Back then, disease was caused by evil, and sassafras became the anti-evil talisman, leading to the wood being used in bible boxes, spoons, cups, mattress stuffing, and other items that the owner would be reminded by the pleasant odor that the force was with him. But the reality was that it was not living up to the hype, and gradually people abandoned their faith in sassafras and imports dwindled to nothing. But the search for panaceas has continued uninterrupted to the present.

Britton and Brown, reporting on native vegetation existing more than a century ago, list sassafras’ range extending west to Iowa. Rydberg 1932 extends its range west into Nebraska. Peattie, writing much more than a half century ago, specifically says it’s here in southeast Iowa. Today, you would be hard pressed to find any in our landscape, which has been thoroughly overgrazed and/or plowed under, unless you come to my place, where we have been getting acquainted. Incidentally, most guidebooks mention that sassafras has three leaf shapes, often on the same tree. But I count four, because if you look closely there are both left- and right-handed mittens.

Sassafras has a close sister species, spicebush, and both are in the ancient laurel family, which developed in the company of the dinosaurs. Both have little yellow-gold flowers that unfurl early in the spring. Both produce bird berries; sassafras’ are little porcelain blue ovoids held up on bright red stalks, while spicebush‘s are little bright scarlet ovoids decorating the branches. The spicebush swallowtail butterfly caterpillar feeds on both of their leaves, and little else. Both also have separate male and female plants.

These sister species also have great autumn leaf color. The spicebush leaves all uniformly turn a brilliant clear golden yellow. But a patch of sassafras becomes a riot of orange, yellow, purple and red, every shrub doing its own thing, sometimes every leaf (see photo of a young one in my yard.) So I am finding it to be another interesting native to get involved with.

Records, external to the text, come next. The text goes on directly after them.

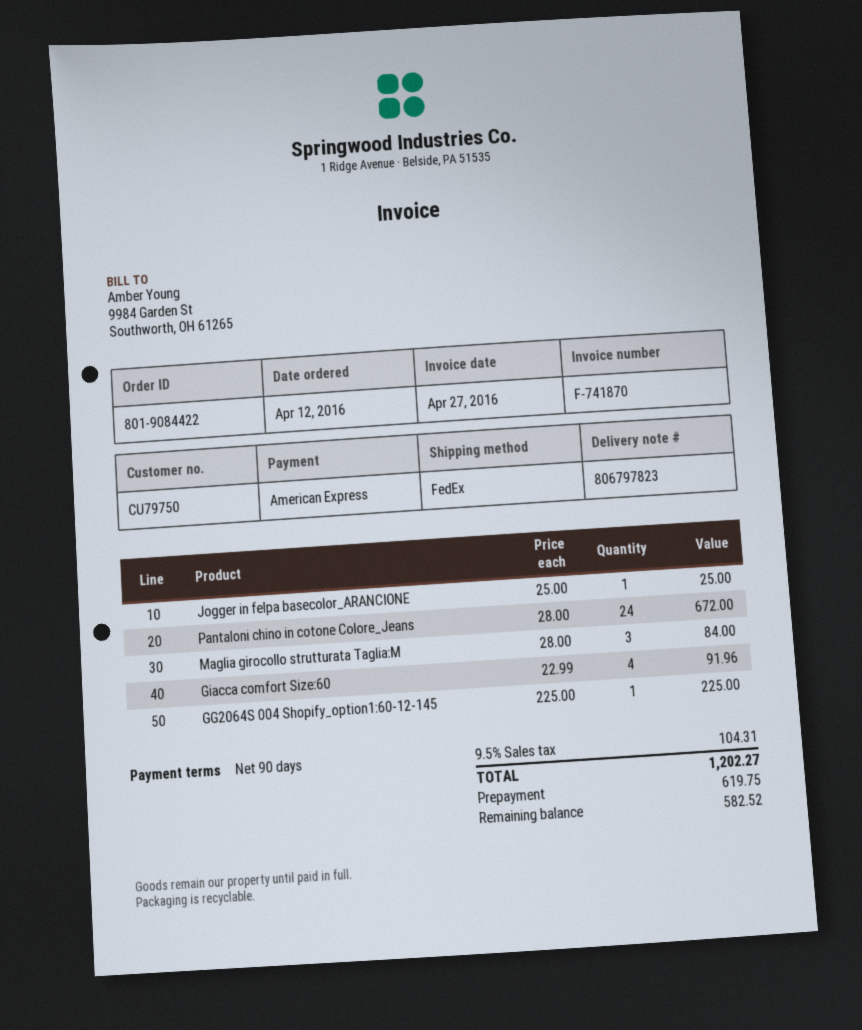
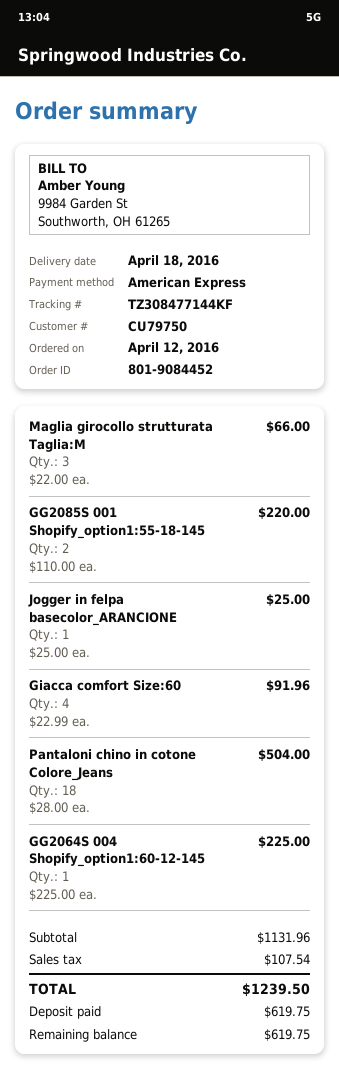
order number: 801-9084422 -> 801-9084452
Pantaloni chino in cotone Colore_Jeans: 24 x 28.00 = 672.00 -> 18 x 28.00 = 504.00
Maglia girocollo strutturata Taglia:M: 3 x 28.00 = 84.00 -> 3 x 22.00 = 66.00
GG2085S 001 Shopify_option1:55-18-145: none -> 2 x 110.00 = 220.00
tax: 104.31 -> 107.54
total: 1202.27 -> 1239.50
balance: 582.52 -> 619.75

The uses for sassafras roots as flavoring mostly vanished about 30 years ago, when it was learned that in high dosages the oil caused liver tumors in lab rats. Today, the main culinary use seems to be the powdered leaves, which are an ingredient in filé, used to flavor southern gumbo.

Michael Dirr, the most qualified horticulturalist of our era, says, “On numerous back roads throughout the eastern United States there is no more inspiring sight than a sassafras thicket in full flaming fall color.” If you wish to try growing some here and invite the spicebush swallowtail, go for a mild winter microclimate with full sun and good to very good drainage – and enjoy your own riot of seasonal color.